It is well-known how in the field of online propaganda, radicalization[iii], and terrorist financing, non-incisive regulations on social media and end-to-end chats can become a barrier to an effective counter-terrorism strategy. In this field, the dilemma of taking something from privacy to improve security, that is flowing from enhancing access to online communication, might affect also the economic aspect related to the spread of these instruments. In this respect, Wojciech Wiewiórowski, European Data Protection Supervisor, claimed: “encryption is as critical to the digital world, as is the physical lock to the physical world”. Then, to stress the need to differentiate the approach for requesting lawful access that can be applied to different technologies or means of communication, he declared that is useless to focus only on a strict dichotomy between “confidentiality of communications can never be restricted” or “law enforcement will be unable to protect the public unless it can obtain access to all encrypted data”. To satisfy the requirement of proportionality, the legislation must lay down clear and precise rules governing the scope and application of these measures and impose that the people whose personal data is affected have sufficient guarantees that their data will be effectively protected against the risk of abuse[iv].
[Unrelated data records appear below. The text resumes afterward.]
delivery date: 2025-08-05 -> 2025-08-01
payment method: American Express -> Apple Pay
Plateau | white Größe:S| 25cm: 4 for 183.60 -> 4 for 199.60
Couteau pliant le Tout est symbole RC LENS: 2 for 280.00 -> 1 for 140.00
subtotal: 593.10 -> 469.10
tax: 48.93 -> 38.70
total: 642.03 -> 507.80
It has to be taken into account that, besides ethical dilemmas, an institutional man-in-the-middle approach in these sectors may directly affect the core business of hosting service providers, causing impacts on investments, users’ behavior, and government budget spending. However, even though a 100% level of security is utopian, nowadays, with technologies and human resources currently available and EU or member states’ ongoing plans and regulations, is an overall control over social media still possible? Then, even if it was, is it directly proportional to an increase in radicalization and terrorist attack prevention? To answer these questions, it is useful to analyze what has been done to control open-source social media platform contents in both the private and the public sector so far.

Facebook and the multifaceted cost of content monitoring

End-to-end encryption is a security tool used by some apps and services (e.g. WhatsApp[v], Signal[vi], and Telegram)[vii] to provide a greater level of privacy and securing communication, by applying encryption to messages before they leave the sender’s device and allowing only the device to which it is sent to  decrypt it. This process makes providers’ servers act as blind routers, passing messages on without being able to read them and securing messages intercepted during transmission by a hacker or a government agency.[viii]
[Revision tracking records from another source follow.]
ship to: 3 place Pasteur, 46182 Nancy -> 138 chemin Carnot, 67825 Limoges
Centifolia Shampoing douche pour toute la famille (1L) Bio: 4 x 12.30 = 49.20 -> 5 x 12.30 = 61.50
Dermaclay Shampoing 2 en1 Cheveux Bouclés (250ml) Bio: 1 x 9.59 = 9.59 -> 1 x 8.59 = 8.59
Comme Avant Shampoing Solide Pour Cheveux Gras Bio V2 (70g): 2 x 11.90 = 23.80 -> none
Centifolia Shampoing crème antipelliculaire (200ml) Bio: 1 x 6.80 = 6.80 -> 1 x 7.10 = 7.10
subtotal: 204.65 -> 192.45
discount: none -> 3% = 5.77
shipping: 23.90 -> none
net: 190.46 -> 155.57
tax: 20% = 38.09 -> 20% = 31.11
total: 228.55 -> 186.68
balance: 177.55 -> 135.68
So far, institutions have bypassed encryption barriers through the injection of state-sponsored malware on target devices, as, for example, the Italian Legislative Decree n. 216/2017 which introduced the use of the trojan software during investigations.[ix] Furthermore, there are also old methods to fight increasingly sophisticated crime, as the $900,000 FBI expense to hack the San Bernadino shooter’s $350 iPhone 5.[x] Or also the case of London Attacker, Khalid Masood, that used Facebook-owned fully encrypted chat service, Whatsapp, to declare he was waging jihad in revenge against Western military action in Muslim countries in the Middle East. The message detection was made possible only because Masood’s mobile telephone was recovered after he was shot dead[xi]. Discovering Masood’s last recorded thoughts was the key part of the investigation into what lay behind the assault. A result brought by human and technical intelligence rather than end-to-end chat monitoring.[xii]
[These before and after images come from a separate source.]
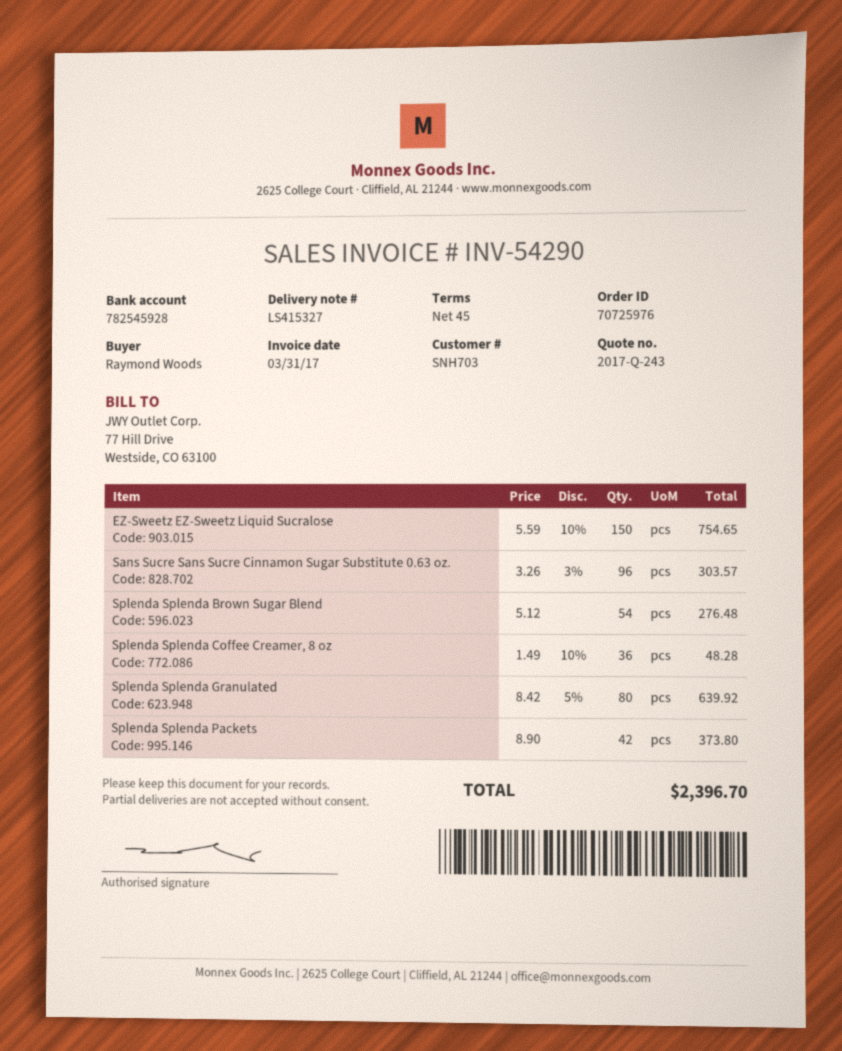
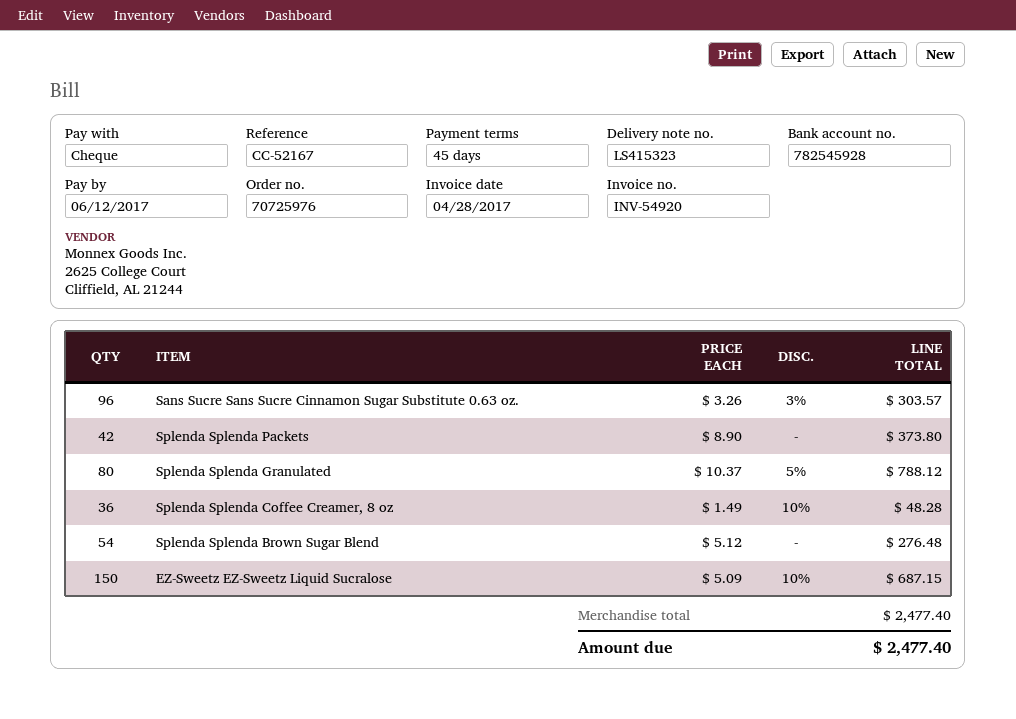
delivery note number: LS415327 -> LS415323
invoice number: INV-54290 -> INV-54920
invoice date: 2017-03-31 -> 2017-04-28
EZ-Sweetz EZ-Sweetz Liquid Sucralose: 150 x 5.59 - 10% = 754.65 -> 150 x 5.09 - 10% = 687.15
Splenda Splenda Granulated: 80 x 8.42 - 5% = 639.92 -> 80 x 10.37 - 5% = 788.12
total: 2396.70 -> 2477.40

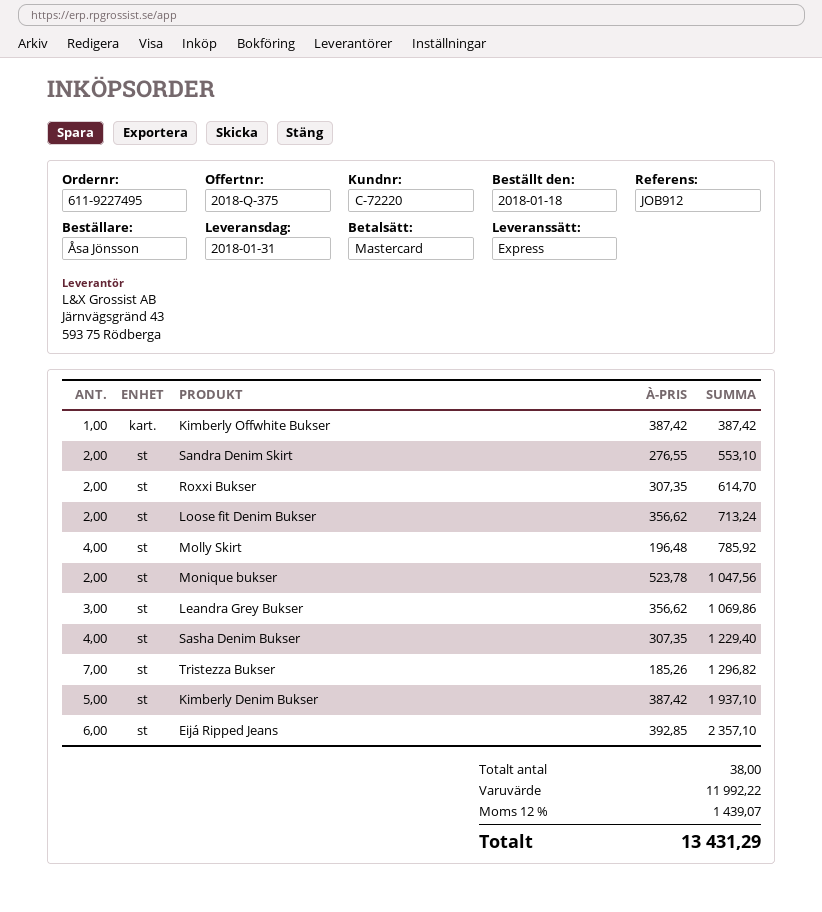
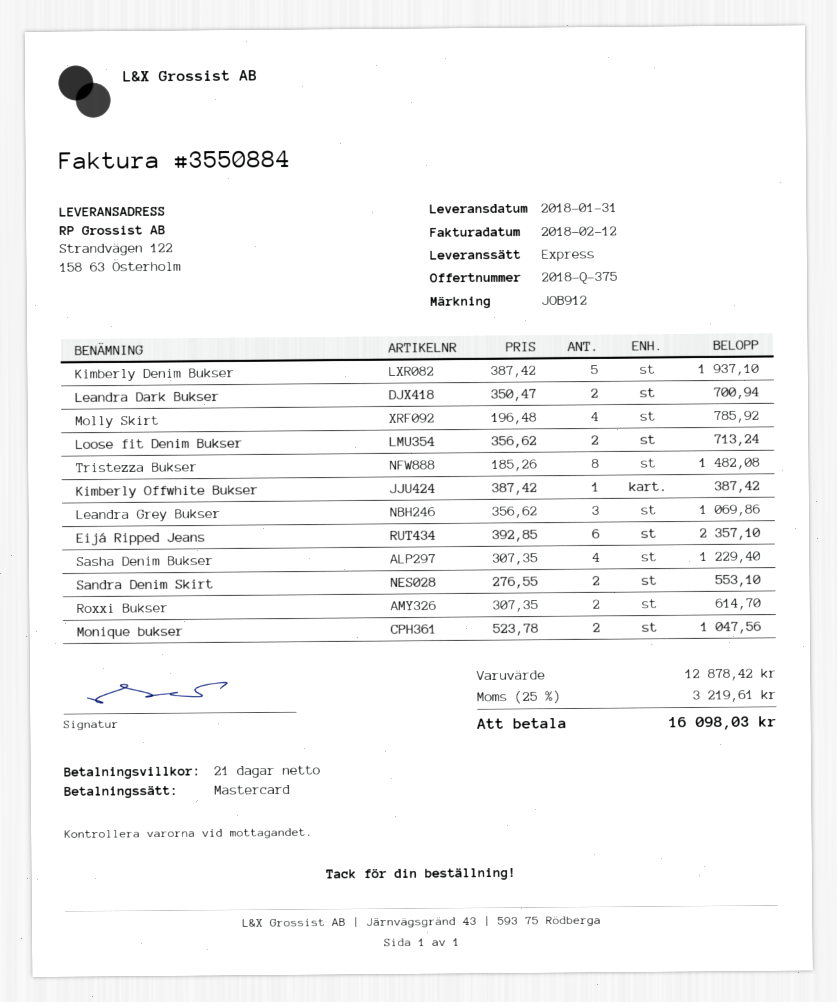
Tristezza Bukser: 7 x 185.26 = 1296.82 -> 8 x 185.26 = 1482.08
Leandra Dark Bukser: none -> 2 x 350.47 = 700.94
subtotal: 11992.22 -> 12878.42
tax: 12% = 1439.07 -> 25% = 3219.61
total: 13431.29 -> 16098.03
Cases like this generated an increasing pressure from institutions to the private sector to regulate contents spread on social media. Indeed, from the chat providers point of view, end-to-end encryption doesn’t only represent a move towards users’ right to privacy but also a discharge of responsibility that allows them being no longer bound to create backdoor access to users’ messages.[xiii] In this regard, Facebook, in contrast to its business built around the monetization of user data, plans to make all messages on the app fully end-to-end encrypted by default.[xiv] Indeed, this change, which imposes a complex and long-lasting re-architecture of the entire product involving an expensive rebuilding of every feature of Facebook Messenger,[xv] is likely to make the company physically unable to moderate a large part of encrypted contents in users chats.[xvi]

Despite the costs of changing the messaging infrastructure and being deprived of over 2.7 billion monthly active users’[xvii] private conversations, Facebook’s priority seems to be that, with end-to-end encryption, the company will no longer have backdoor access to users’ messages. Thus, it won’t be forced to comply with requests from law enforcement agencies to access data.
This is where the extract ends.